Tuesday, April 22, 2014

Why are big companies always so draconian?

It's still the same. It's always the same!

It was the same years ago when Paypal cancelled my seller account after they suddenly got morals. No warning, no recourse.

It was the same when my first US web host removed my site. No warning, no recourse.

And it's the same today when I got an anonymous (and un-reply-able) email from Amazon which told me my affiliate account was cancelled (not forever, only until dinosaurs rule the Earth again), because of sexually explicit content on my site they said.
No warning, no recourse.

I hate when big companies do this. Why can't they act like proper people? Why can't they be as nice to their affiliates as they are to their customers?  Not to mention that Amazon blithely sell porn movies on their site. (I don't know the scope of this, but they certainly sell the two first movies I tested for, Deep Throat and Debbie Does Dallas.) Isn't that rather a double standard?

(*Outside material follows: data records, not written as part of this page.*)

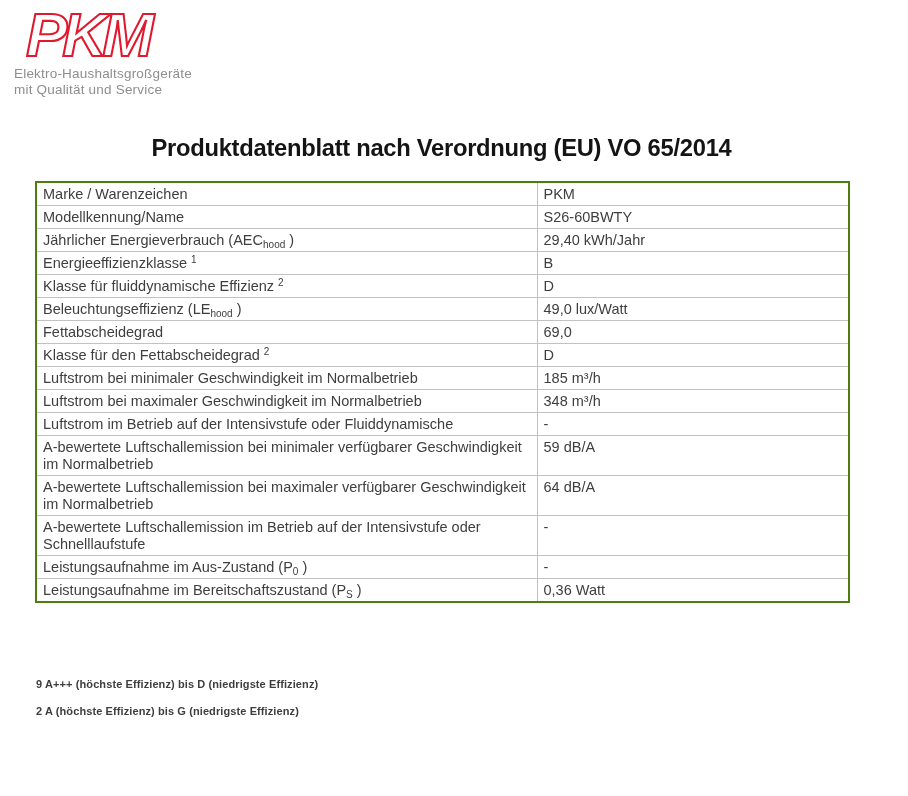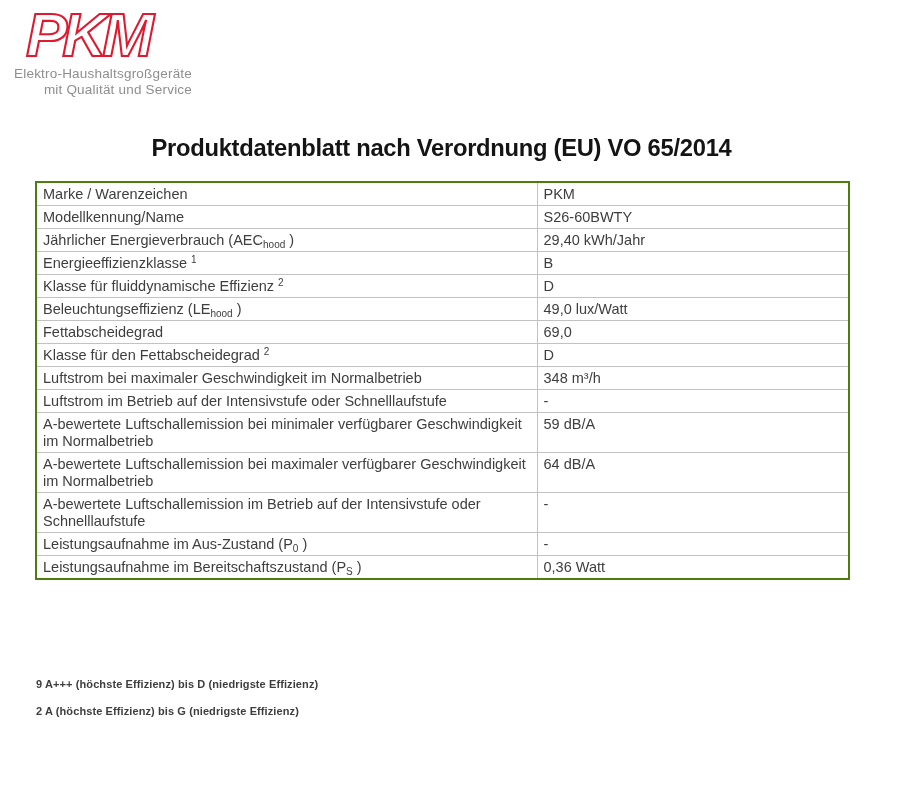"Elektro-Haushaltsgroßgeräte" .logo-taglines { text-align: right -> left }
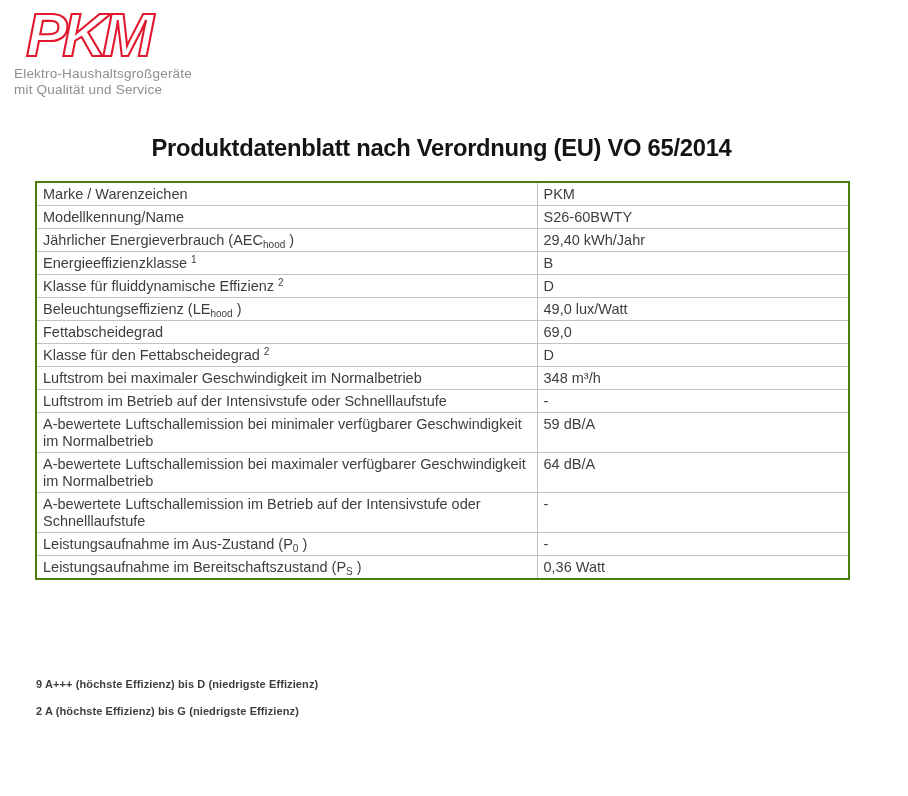"Luftstrom bei minimaler Geschwindigkeit" tr { html: none -> <tr> <td><span>Luftstrom bei minimaler Geschwindigkeit im Normalbetrieb</span><sub></sub><sup></sup><span></span></td> <td><span>185 m³/h</span></td> </tr> }
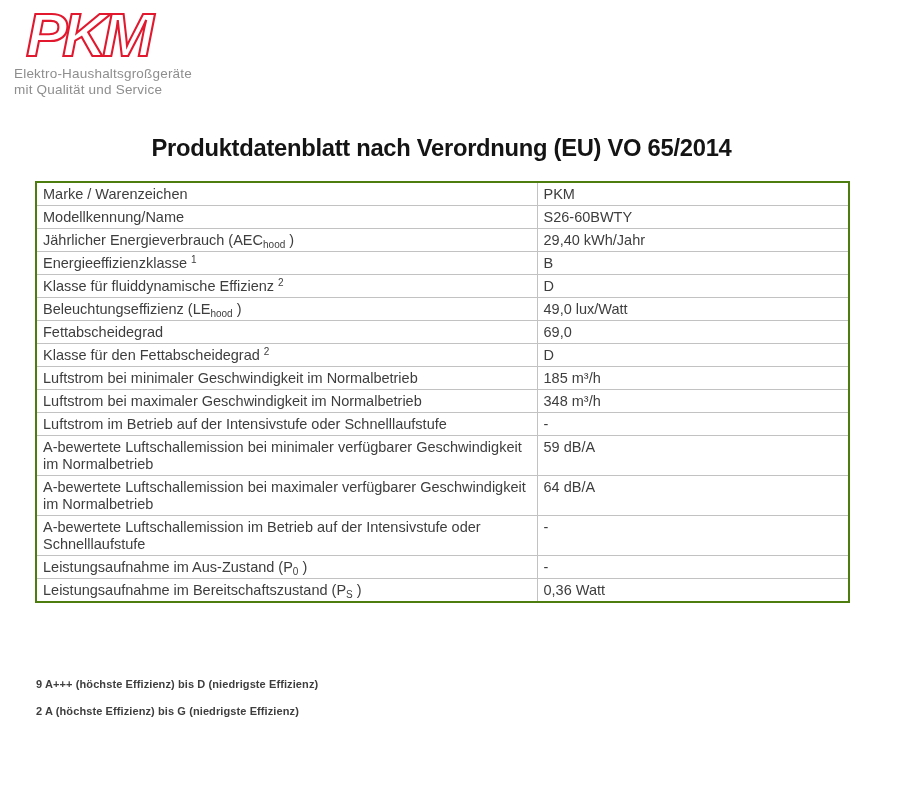"Luftstrom im Betrieb auf der" span { text: Schnelllaufstufe -> Fluiddynamische }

Why couldn't they just tell me: "remove link from this and that page, and we are good."
Why are big companies always so friggin draconian? Is it a contract they have to sign to be allowed on the Fortune 500 list?


Bruce said...

Yep. Lulu.com did this to me. I went to check on my account (had four novels up) and nothing was there. I managed to online-chat with customer service and was told an agent had deleted the account because of content.

No emails, no warning, just whammo. Needless to say, I am advising everyone to stay away from them.

Ken said...

All these companies have a low profit per customer, high volume business model. What that means is that if they spend any time at all dealing with a customer they end up with zero or negative profit. So when that see a violation of there terms that just delete. Fast and cheap. The customer can then spend their time setting up everything again or will go elsewhere, and they don't really care if they go elsewhere.

geoff b said...

Have to agree with Ken. Bottom line is these companies are only there to make money full stop. Its their setup so their rules only apply - if one does not like it or agree to their terms then go/use some one else. These type of businesses always look after their own interest first and foremost.

John Krumm said...

Big companies are legal internal dictatorships with a few restrictions (very few). Consumers are the enemy, and that includes "associates."

Anonymous said...

No doubt this has something to do with the recent decision of Chase bank decided to win over consumers and ignore their fraudulent business models and horrific profits from the all out war on terror by getting damn uppity and finding morals.

The board of directors have given Jamie Dimon their corrupt blessing on this matter. Source: http://jezebel.com/chase-bank-is-shutting-down-porn-actors-bank-accounts-1566759503

The fallout is coming in more ways than others. Never mind the fact they also launder drug cartel monies (because they are users themselves) the adult sex industry is making a profit even in the bad economy. This is something bankers and their board of directors cannot stand someone besides them making the same in profits.

It is also not limited to the US see: http://www.dailymail.co.uk/news/article-2326550/Moral-issues-lead-banks-refuse-porn-stars-bank-accounts-loans.html

Hope that helps.

Eolake Stobblehouse said...

Thanks to all.

Funny that, I had an explicit erotic novel on Lulu for years. Advertised on Domai's link page so I know people saw it.